Soortgelijke verplichtingen volgen uit artikel 10.2a van het Verdrag van de Raad van Europa inzake de bescherming van kinderen tegen seksuele uitbuiting en seksueel misbruik3 dat stelt dat aangesloten partijen, waaronder Nederland, onafhankelijke nationale instellingen dienen aan te wijzen die de rechten van het kind bevorderen en beschermen, en dat deze over specifieke middelen moeten beschikken. Ook artikel 34 van het Verdrag inzake de rechten van het kind4 committeert Nederland eraan om te voorkomen dat kinderen seksueel worden uitgebuit. Door de verantwoordelijke onafhankelijke instantie vanuit het Ministerie van Justitie en Veiligheid te subsidiëren, voldoet Nederland aan deze afspraken. De voorgenomen bezuiniging doet daar echter afbreuk aan.

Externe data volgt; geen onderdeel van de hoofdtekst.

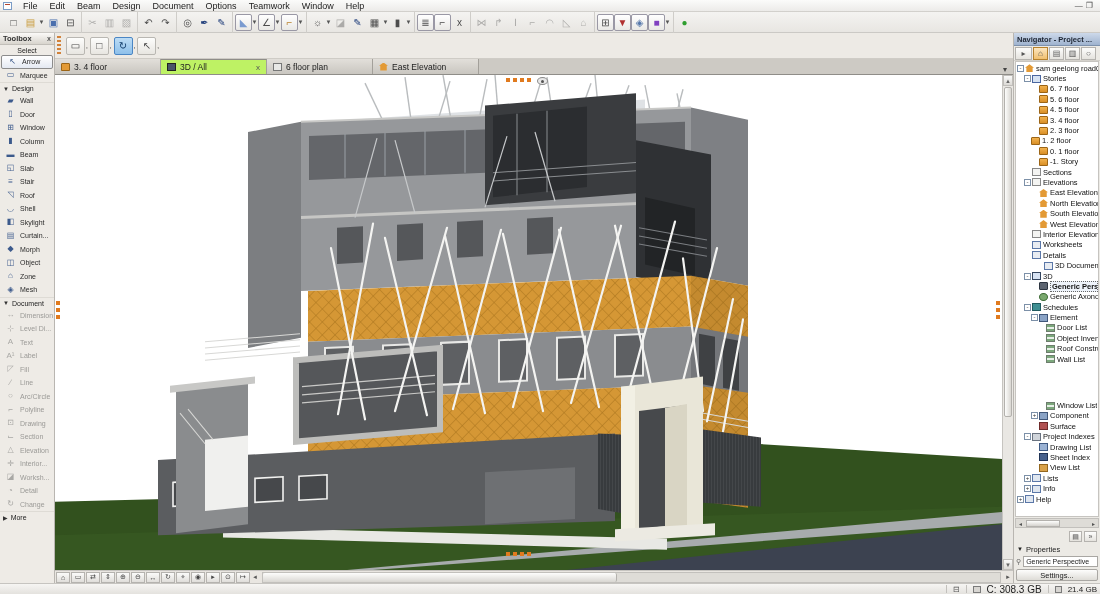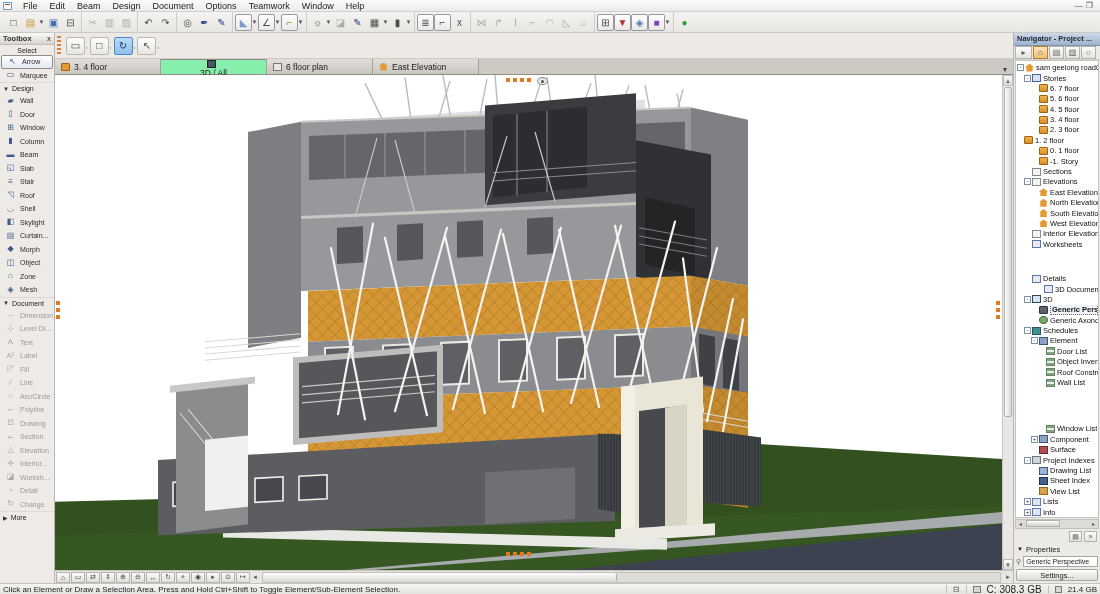--- a/index.html
+++ b/index.html
@@ -51,21 +51,21 @@
   .center { flex:1 1 auto; display:flex; flex-direction:column; min-width:0; }
   .dockstrip { height:26px; background:#edeae5; border-bottom:1px solid #cfccc6; display:flex; align-items:center; padding-left:2px; }
   .grip { width:4px; height:20px; margin-right:3px; background:repeating-linear-gradient(#d2823a 0 2px, transparent 2px 4px); }
   .mini-btn { width:19px; height:18px; border:1px solid #b9b7b2; background:linear-gradient(#fdfdfc,#e8e6e1); border-radius:2px; display:flex; align-items:center; justify-content:center; font-size:10px; color:#444; margin-left:2px; }
   .mini-btn.active { background:linear-gradient(#bcdcf5,#8ec0ea); border-color:#4b86c4; color:#123d6b; }
   .mini-fly { font-size:8px; color:#555; margin-left:1px; }
 
   
   .tabbar { height:16px; background:#cdcac4; border-bottom:1px solid #8f8d88; display:flex; align-items:flex-end; }
   .tab { height:15px; min-width:106px; display:flex; align-items:center; padding:0 6px; font-size:8.5px; color:#222; background:linear-gradient(#e2dfda,#c9c6c0); border-right:1px solid #a3a09a; }
-  .tab.active { background:#86efac; border-top:1px solid #8f8d88;flex-direction:column; }
+  .tab.active { background:#bef264; border-top:1px solid #8f8d88; }
   .tab .ticon { width:9px; height:8px; margin-right:4px; flex:0 0 auto; }
   .ticon.folder { background:#e39a35; border:1px solid #9c6516; border-radius:1px 1px 0 0; }
   .ticon.monitor { background:#4a5668; border:1px solid #222; }
   .ticon.layout { background:#e8e8e6; border:1px solid #777; }
   .ticon.house { background:#e39a35; clip-path:polygon(50% 0,100% 42%,86% 42%,86% 100%,14% 100%,14% 42%,0 42%); }
   .tab .tclose { margin-left:auto; padding-left:8px; font-size:8px; color:#555; }
   .tab-overflow { margin-left:auto; width:16px; text-align:center; font-size:8px; color:#444; }
 
   
   .viewport { flex:1 1 auto; position:relative; background:#ffffff; min-height:0; display:flex; }
@@ -662,21 +662,21 @@
           <div class="trow" style="padding-left: 15px;">
             <span class="noexp"></span>
             <span class="nicon ni-folder"></span>
             <span class="nlabel">3. 4 floor</span>
           </div>
           <div class="trow" style="padding-left: 15px;">
             <span class="noexp"></span>
             <span class="nicon ni-folder"></span>
             <span class="nlabel">2. 3 floor</span>
           </div>
-          <div class="trow" style="padding-left: 0;">
+          <div class="trow" style="padding-left: 7px;">
             <span class="noexp"></span>
             <span class="nicon ni-folder"></span>
             <span class="nlabel">1. 2 floor</span>
           </div>
           <div class="trow" style="padding-left: 15px;">
             <span class="noexp"></span>
             <span class="nicon ni-folder"></span>
             <span class="nlabel">0. 1 floor</span>
           </div>
           <div class="trow" style="padding-left: 15px;">
@@ -717,21 +717,21 @@
           <div class="trow" style="padding-left: 8px;">
             <span class="noexp"></span>
             <span class="nicon ni-section"></span>
             <span class="nlabel">Interior Elevations</span>
           </div>
           <div class="trow" style="padding-left: 8px;">
             <span class="noexp"></span>
             <span class="nicon ni-wks"></span>
             <span class="nlabel">Worksheets</span>
           </div>
-          <div class="trow" style="padding-left: 8px; margin-top: 24px;">
+          <div class="trow" style="padding-left: 8px;">
             <span class="noexp"></span>
             <span class="nicon ni-wks"></span>
             <span class="nlabel">Details</span>
           </div>
           <div class="trow" style="padding-left: 8px; margin-left: 12px;">
             <span class="noexp"></span>
             <span class="nicon ni-wks"></span>
             <span class="nlabel">3D Documents</span>
           </div>
           <div class="trow" style="padding-left: 8px;">
@@ -847,21 +847,20 @@
       <div class="props-val">
         <span class="key-ic">⚲</span>
         <div class="props-field">Generic Perspective</div>
       </div>
       <div class="settings-btn">Settings...</div>
     </div>
 
   </div>
 
   <div class="statusbar">
-    <span>Click an Element or Draw a Selection Area. Press and Hold Ctrl+Shift to Toggle Element/Sub-Element Selection.</span>
     <div class="sb-right">
       <span class="sb-sep"></span>
       <span class="sb-ic">⊟</span>
       <span class="sb-sep"></span>
       <span class="chip"></span>
       <span style="font-size:10px;">C: 308.3 GB</span>
       <span class="sb-sep"></span>
       <span class="chip" style="width:7px;"></span>
       <span style="font-size:8px;">21.4 GB</span>
     </div>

De dekking voor dit amendement wordt gevonden in de onverdeelde middelen op artikel 92. De indiener is van mening dat het beschermen van slachtoffers van online misbruik ten goede komt van een sterke rechtsstaat en betere toegang tot het recht, wat invulling geeft aan de onverdeelde middelen.

Kathmann


X Noot
1

Kamerstuk 34 602, nr. 3 (12 februari 2020).

X Noot
2

Kamerstuk 29 279, nr. 892 (23 oktober 2024).

X Noot
3

Oftewel de Lanzarote Conventie, getekend 25-10-2007. Artikel 10.2a stelt dat aangesloten partijen dienen in te stellen: «onafhankelijke bevoegde nationale of lokale instellingen voor de bevordering en bescherming van de rechten van het kind, waarbij gewaarborgd wordt dat deze over specifieke middelen en verantwoordelijkheden beschikken».

X Noot
4

Verdrag inzake de rechten van het kind, getekend 20-11-1989. Artikel 34 stelt dat betrokken staten zich ertoe verbinden om kinderen te beschermen tegen alle vormen van seksuele exploitatie en seksueel misbruik en passende maatregelen nemen.